If auto detection is enabled, and CUDA is also valid, it will only build the
bitcode library for the detected version; otherwise, all variants supported will
be generated. One drawback of this patch is, we now generate 96 variants of
bitcode library, and totally 1485 files to be built with a clean build on a
non-CUDA system. LIBOMPTARGET_NVPTX_COMPUTE_CAPABILITIES="" can be used to
disable building NVPTX deviceRTLs.

Diff Detail

Event Timeline

tianshilei1992 requested review of this revision.Jan 26 2021, 11:26 AM
Herald added a project: Restricted Project. · View Herald TranscriptJan 26 2021, 11:26 AM
openmp/libomptarget/cmake/Modules/LibomptargetGetDependencies.cmake
15

My editor can avoid all trailing spaces.

Cool, thank you.

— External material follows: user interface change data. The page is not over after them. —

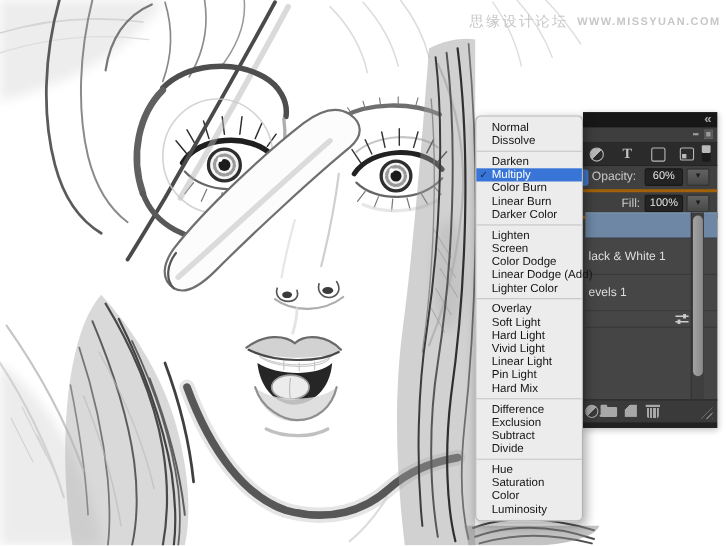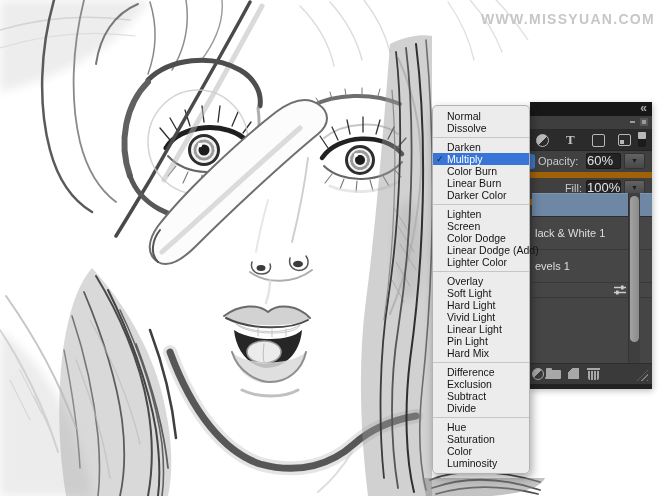"思缘设计论坛" span.wm-cn { html: none -> <span>思缘设计论坛</span> }
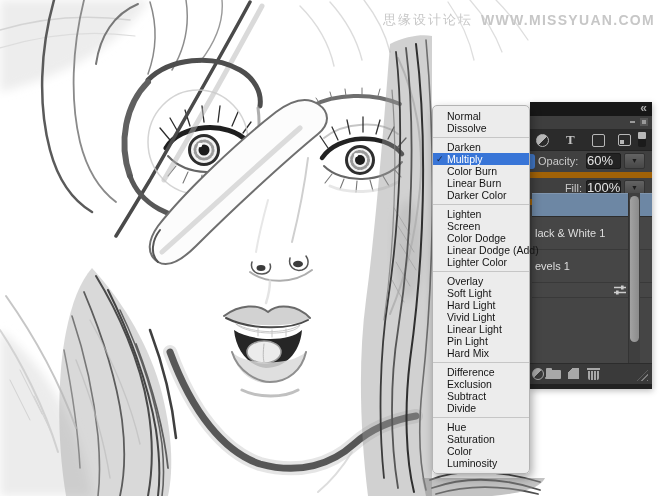"WWW.MISSYUAN.COM" .wm-en { font-size: 14px -> 10px }
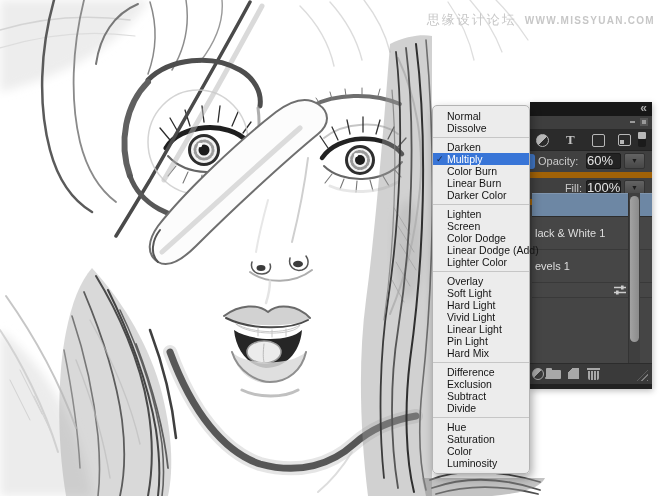"Opacity:" .p-row { border-bottom: 6px solid #a16207 -> 3px solid #a16207 }
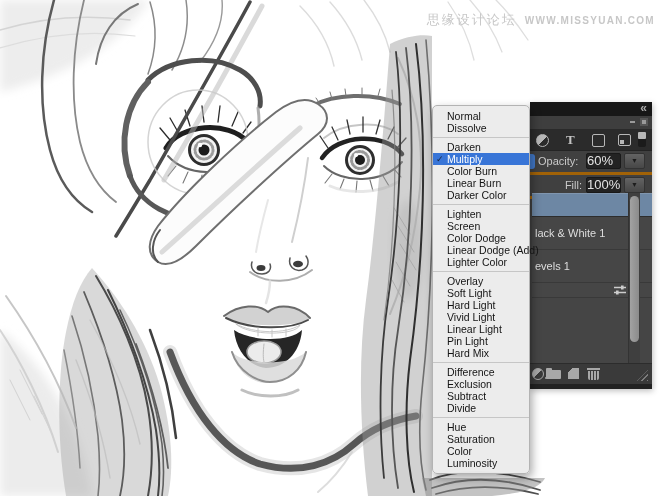"60%" .vbox { font-size: 13px -> 10px; text-align: none -> center }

If I'm reading this right, we use the same CMAKE variables to pick a compiler as before, and compile every file 96 times to create 96 libraries.

That seems OK, if a bit inefficient. I believe it's only target_impl.cpp that cares about ptx version, so we could reduce the build time by compiling everything else once per SM and using llvm-link to create each output library from the common base plus the ptx-specific target_impl

tianshilei1992 added a comment.EditedJan 26 2021, 1:03 PM

That seems OK, if a bit inefficient. I believe it's only target_impl.cpp that cares about ptx version, so we could reduce the build time by compiling everything else once per SM and using llvm-link to create each output library from the common base plus the ptx-specific target_impl

Only target_impl.cu cares about the macro, but every time we invoke the compiler, we need to pass -target-cpu sm_xx. I'm not sure it's safe to assume for other code it is good to use an arbitrary SM number.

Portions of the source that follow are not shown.